Impact and continuous improvement
Less than four years since the launch of NLPatent’s current LLM-based patent research platform, the company has achieved significant growth milestones and industry accolades. In 2023 alone, the company secured $1.5 million in pre-seed funding to grow their team—now 12—and support new product development.
At the 2024 RBC Canadian Women Entrepreneur Awards, Curcio was honoured as a Ones to Watch recipient. For Curcio, receiving this award through peer nomination was an “extraordinary honour.” She appreciated the rare moment for pause and reflection on NLPatent’s impact as she prepares for their continued ascent.
“The goal for the last several years of the business was to create the best AI-based patent research platform in the world, and we believe that we've accomplished that now,” said Curcio. “The future of the company is to repurpose the LLM that we've designed to achieve other outputs across other workflows within the patent process becoming the world’s first end-to-end, AI-first patent research and intelligence platform.”

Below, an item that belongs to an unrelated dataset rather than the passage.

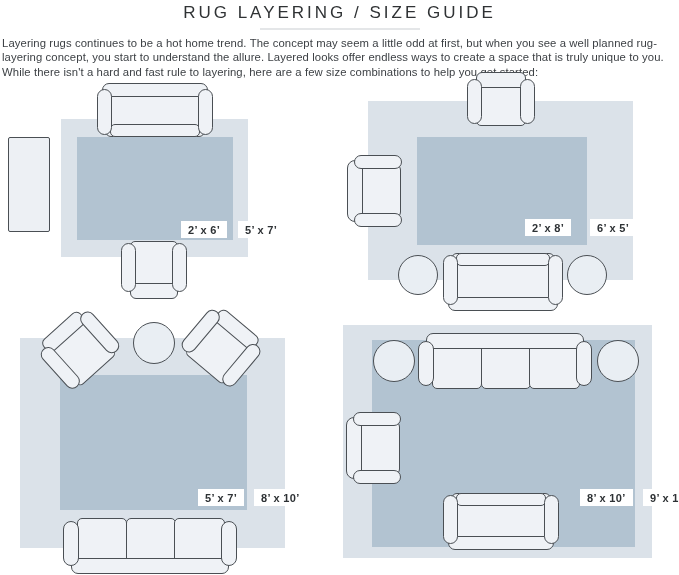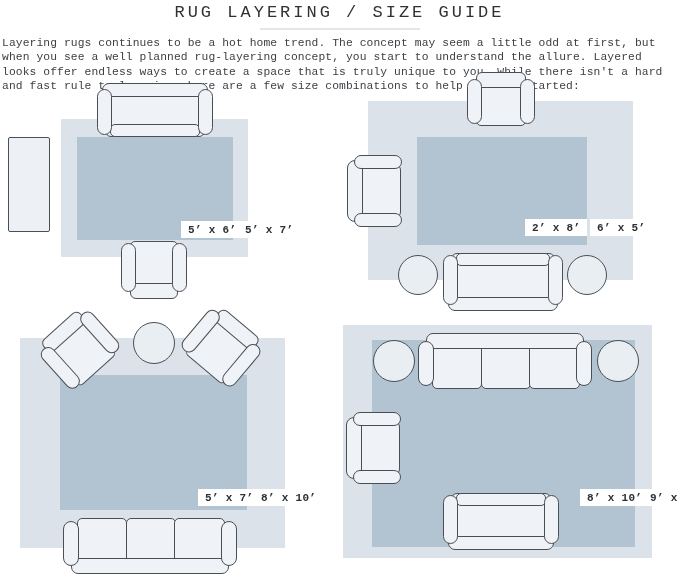"RUG LAYERING / SIZE GUIDE" #canvas { font-family: Liberation Mono, monospace -> Liberation Sans, sans-serif }
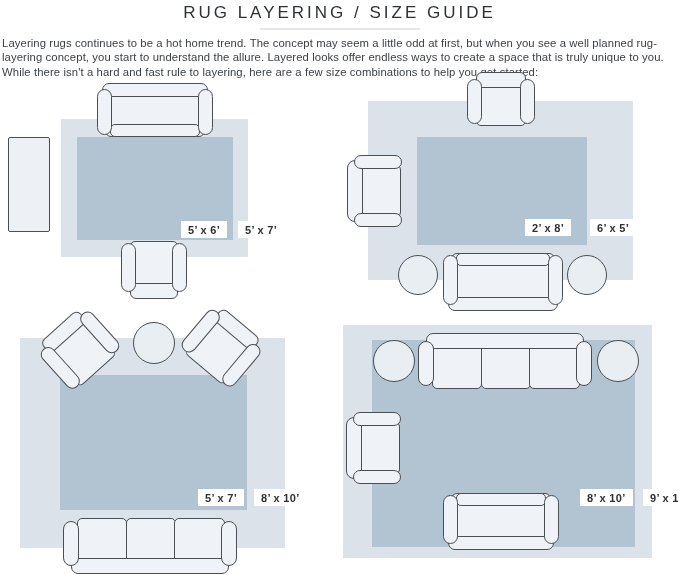"5’ x 6’" div.size-label { text: 5’ -> 2’ }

Last fall, the company launched their second product, NLPatent Monitor, which analyzes each client’s technology space and proactively monitors it for new patent filings pertinent to their domain. Next in cue is a landscape visualization tool that allows users to compare the patent portfolios of various organizations and visually understand how patents are distributed across various technology fields, identifying areas of concentration and elucidating opportunities.
Curcio’s route to co-founding NLPatent presented many valuable lessons, perhaps primary among them that she had the proclivity to navigate the ebbs and flows of entrepreneurship all along. She shares that while her days are long, they’re immensely rewarding. Knowing that her business is providing a tangible benefit to her clients and shaping the future of patent law makes it all worthwhile.
“I work a lot, and I want my son to be really proud of what his mom was able to accomplish in her lifetime,” said Curcio. “The idea of doing something very meaningful that has real impact on patent law, and on an industry, being a harbinger of real change and doing it in a responsible way, that is what really motivates me."